About this task
From the listing below, work out how many lines contain "margin". Reply with that number only.

Dataset extract
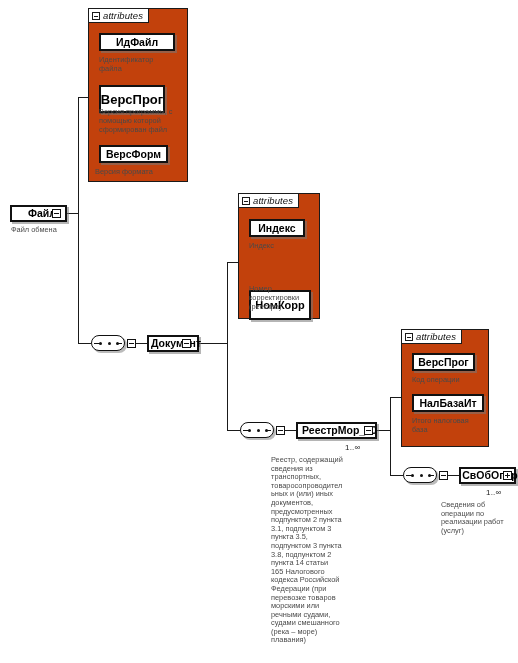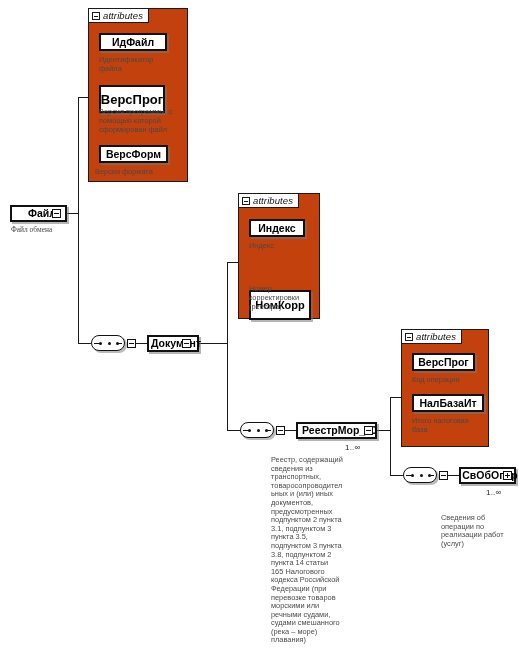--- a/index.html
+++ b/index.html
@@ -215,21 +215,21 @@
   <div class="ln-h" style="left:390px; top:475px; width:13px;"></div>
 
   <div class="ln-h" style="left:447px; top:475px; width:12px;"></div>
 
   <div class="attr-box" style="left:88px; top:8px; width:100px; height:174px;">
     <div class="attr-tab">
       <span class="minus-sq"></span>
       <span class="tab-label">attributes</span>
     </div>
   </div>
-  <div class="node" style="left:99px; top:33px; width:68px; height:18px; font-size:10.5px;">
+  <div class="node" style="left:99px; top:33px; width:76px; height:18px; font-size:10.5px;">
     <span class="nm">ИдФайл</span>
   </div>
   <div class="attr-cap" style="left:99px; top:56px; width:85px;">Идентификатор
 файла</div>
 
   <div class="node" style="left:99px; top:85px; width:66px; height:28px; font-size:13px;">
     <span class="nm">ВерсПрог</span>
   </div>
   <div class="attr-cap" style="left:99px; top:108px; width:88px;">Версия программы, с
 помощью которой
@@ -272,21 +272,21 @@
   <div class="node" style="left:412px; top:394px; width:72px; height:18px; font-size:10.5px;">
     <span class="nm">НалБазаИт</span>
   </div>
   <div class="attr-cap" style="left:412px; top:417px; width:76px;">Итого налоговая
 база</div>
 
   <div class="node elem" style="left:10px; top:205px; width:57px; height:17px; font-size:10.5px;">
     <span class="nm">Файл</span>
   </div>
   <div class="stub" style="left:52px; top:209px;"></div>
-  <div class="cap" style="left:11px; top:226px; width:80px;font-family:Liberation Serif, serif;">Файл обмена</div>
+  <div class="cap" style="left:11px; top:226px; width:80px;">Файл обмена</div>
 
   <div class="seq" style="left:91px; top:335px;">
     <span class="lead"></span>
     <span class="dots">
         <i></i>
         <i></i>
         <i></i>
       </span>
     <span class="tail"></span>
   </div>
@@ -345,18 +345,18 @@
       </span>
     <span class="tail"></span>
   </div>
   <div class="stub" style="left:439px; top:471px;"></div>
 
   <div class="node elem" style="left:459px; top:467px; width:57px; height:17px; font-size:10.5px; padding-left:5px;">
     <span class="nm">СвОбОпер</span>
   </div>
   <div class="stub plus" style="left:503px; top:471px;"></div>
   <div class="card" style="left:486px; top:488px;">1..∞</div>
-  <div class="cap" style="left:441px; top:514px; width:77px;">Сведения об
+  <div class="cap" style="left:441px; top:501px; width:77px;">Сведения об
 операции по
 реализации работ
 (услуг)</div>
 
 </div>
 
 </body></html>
==
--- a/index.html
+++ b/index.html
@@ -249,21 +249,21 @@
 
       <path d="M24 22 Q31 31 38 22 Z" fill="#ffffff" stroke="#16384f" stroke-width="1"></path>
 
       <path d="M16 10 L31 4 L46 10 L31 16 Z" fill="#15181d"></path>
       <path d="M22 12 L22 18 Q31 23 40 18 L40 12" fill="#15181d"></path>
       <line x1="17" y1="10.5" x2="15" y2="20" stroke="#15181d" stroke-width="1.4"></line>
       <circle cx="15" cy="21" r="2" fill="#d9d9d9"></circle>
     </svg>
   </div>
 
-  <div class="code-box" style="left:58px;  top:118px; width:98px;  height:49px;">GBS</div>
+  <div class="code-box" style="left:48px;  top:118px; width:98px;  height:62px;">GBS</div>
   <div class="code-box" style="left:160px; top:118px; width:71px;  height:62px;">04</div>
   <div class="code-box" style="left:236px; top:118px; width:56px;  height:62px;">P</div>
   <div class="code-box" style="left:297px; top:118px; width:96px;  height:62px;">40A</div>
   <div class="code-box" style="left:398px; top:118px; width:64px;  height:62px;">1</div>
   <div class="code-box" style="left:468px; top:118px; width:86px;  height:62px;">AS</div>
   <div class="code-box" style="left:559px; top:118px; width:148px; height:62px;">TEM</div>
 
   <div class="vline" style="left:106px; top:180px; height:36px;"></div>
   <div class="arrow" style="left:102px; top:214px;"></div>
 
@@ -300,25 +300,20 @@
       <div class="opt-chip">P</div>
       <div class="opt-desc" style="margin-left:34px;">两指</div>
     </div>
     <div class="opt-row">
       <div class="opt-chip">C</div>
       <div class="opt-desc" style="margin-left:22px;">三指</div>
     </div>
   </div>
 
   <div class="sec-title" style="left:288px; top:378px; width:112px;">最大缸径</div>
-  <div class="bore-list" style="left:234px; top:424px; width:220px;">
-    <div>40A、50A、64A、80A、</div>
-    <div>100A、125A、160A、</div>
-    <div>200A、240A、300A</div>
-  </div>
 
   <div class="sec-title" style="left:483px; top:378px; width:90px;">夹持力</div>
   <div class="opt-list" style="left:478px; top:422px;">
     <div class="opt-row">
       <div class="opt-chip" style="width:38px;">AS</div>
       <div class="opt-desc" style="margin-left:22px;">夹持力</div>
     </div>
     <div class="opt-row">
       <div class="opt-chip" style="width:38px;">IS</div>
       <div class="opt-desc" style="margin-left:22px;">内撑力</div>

Solution for this problem
4